● **Supplied data**:
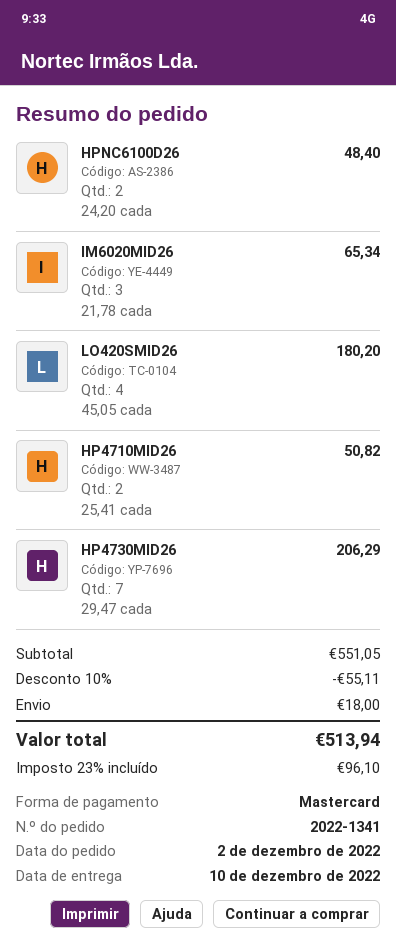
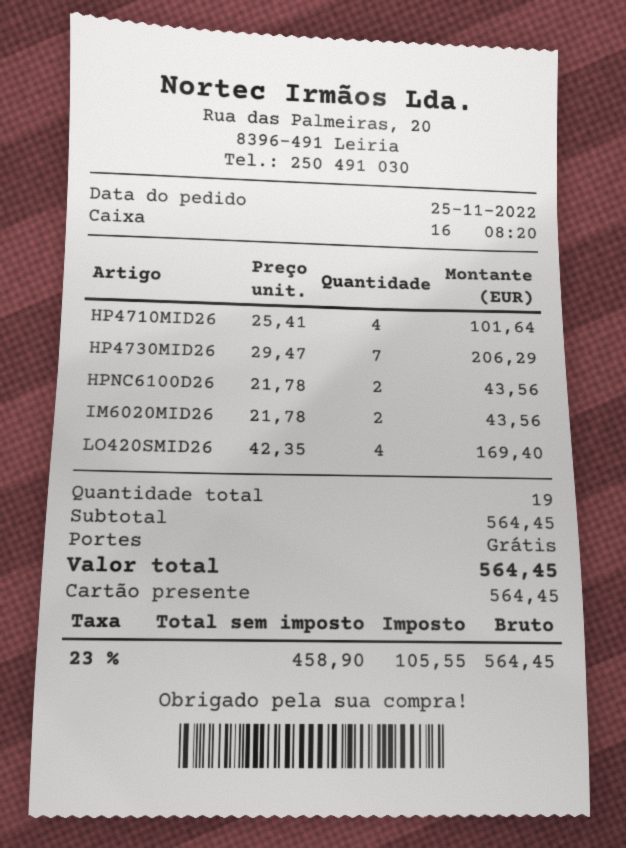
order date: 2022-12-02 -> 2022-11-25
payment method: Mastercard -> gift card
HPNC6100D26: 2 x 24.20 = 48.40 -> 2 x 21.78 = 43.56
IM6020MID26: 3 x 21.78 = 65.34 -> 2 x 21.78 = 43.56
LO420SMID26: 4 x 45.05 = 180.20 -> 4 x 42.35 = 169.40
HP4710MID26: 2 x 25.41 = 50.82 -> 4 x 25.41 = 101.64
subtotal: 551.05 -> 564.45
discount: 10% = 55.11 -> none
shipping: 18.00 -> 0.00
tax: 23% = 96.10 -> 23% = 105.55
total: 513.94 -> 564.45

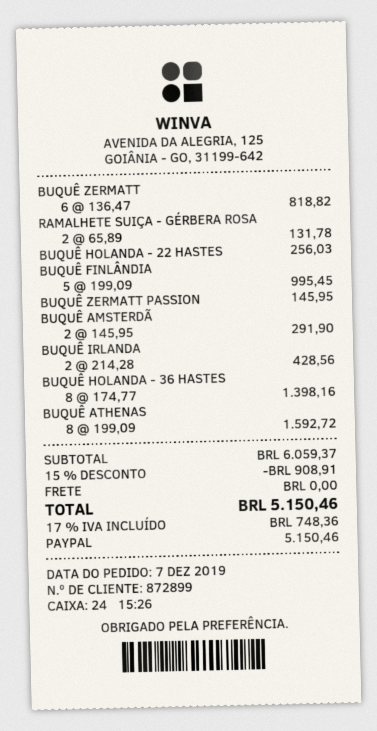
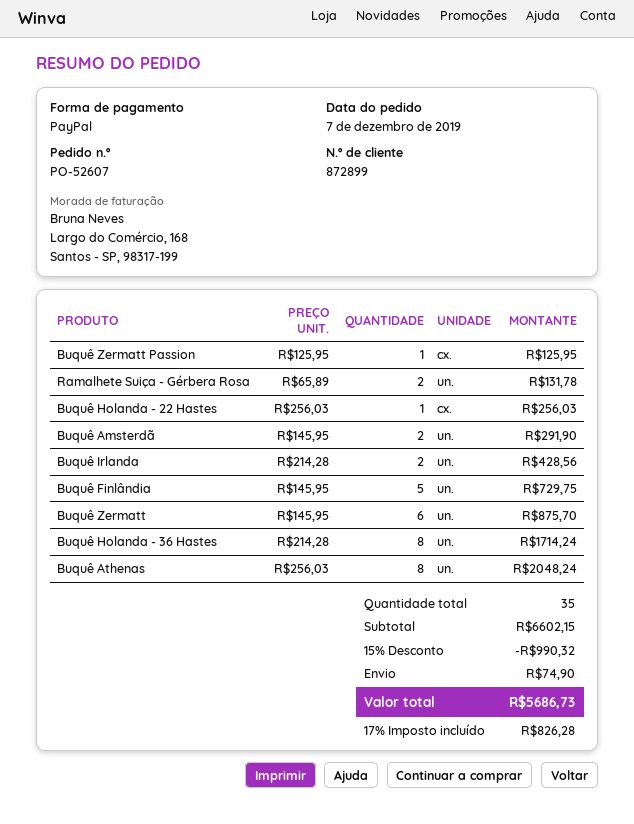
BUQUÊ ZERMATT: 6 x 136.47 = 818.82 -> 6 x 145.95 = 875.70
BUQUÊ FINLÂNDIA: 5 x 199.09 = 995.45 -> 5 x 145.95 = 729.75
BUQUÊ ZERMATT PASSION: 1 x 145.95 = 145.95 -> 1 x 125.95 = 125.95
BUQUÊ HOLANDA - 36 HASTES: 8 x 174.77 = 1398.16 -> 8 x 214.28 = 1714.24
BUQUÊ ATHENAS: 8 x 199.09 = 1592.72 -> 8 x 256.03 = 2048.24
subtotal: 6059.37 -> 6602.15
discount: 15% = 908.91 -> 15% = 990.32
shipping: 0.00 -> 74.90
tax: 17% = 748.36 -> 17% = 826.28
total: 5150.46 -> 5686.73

● **Exercise objective**:
Your output should start at the line containing "BUQUÊ ATHENAS: 8" and stop at the last line of the material, copied exactly, with nothing else.

● **Solution for this task**:
BUQUÊ ATHENAS: 8 x 199.09 = 1592.72 -> 8 x 256.03 = 2048.24
subtotal: 6059.37 -> 6602.15
discount: 15% = 908.91 -> 15% = 990.32
shipping: 0.00 -> 74.90
tax: 17% = 748.36 -> 17% = 826.28
total: 5150.46 -> 5686.73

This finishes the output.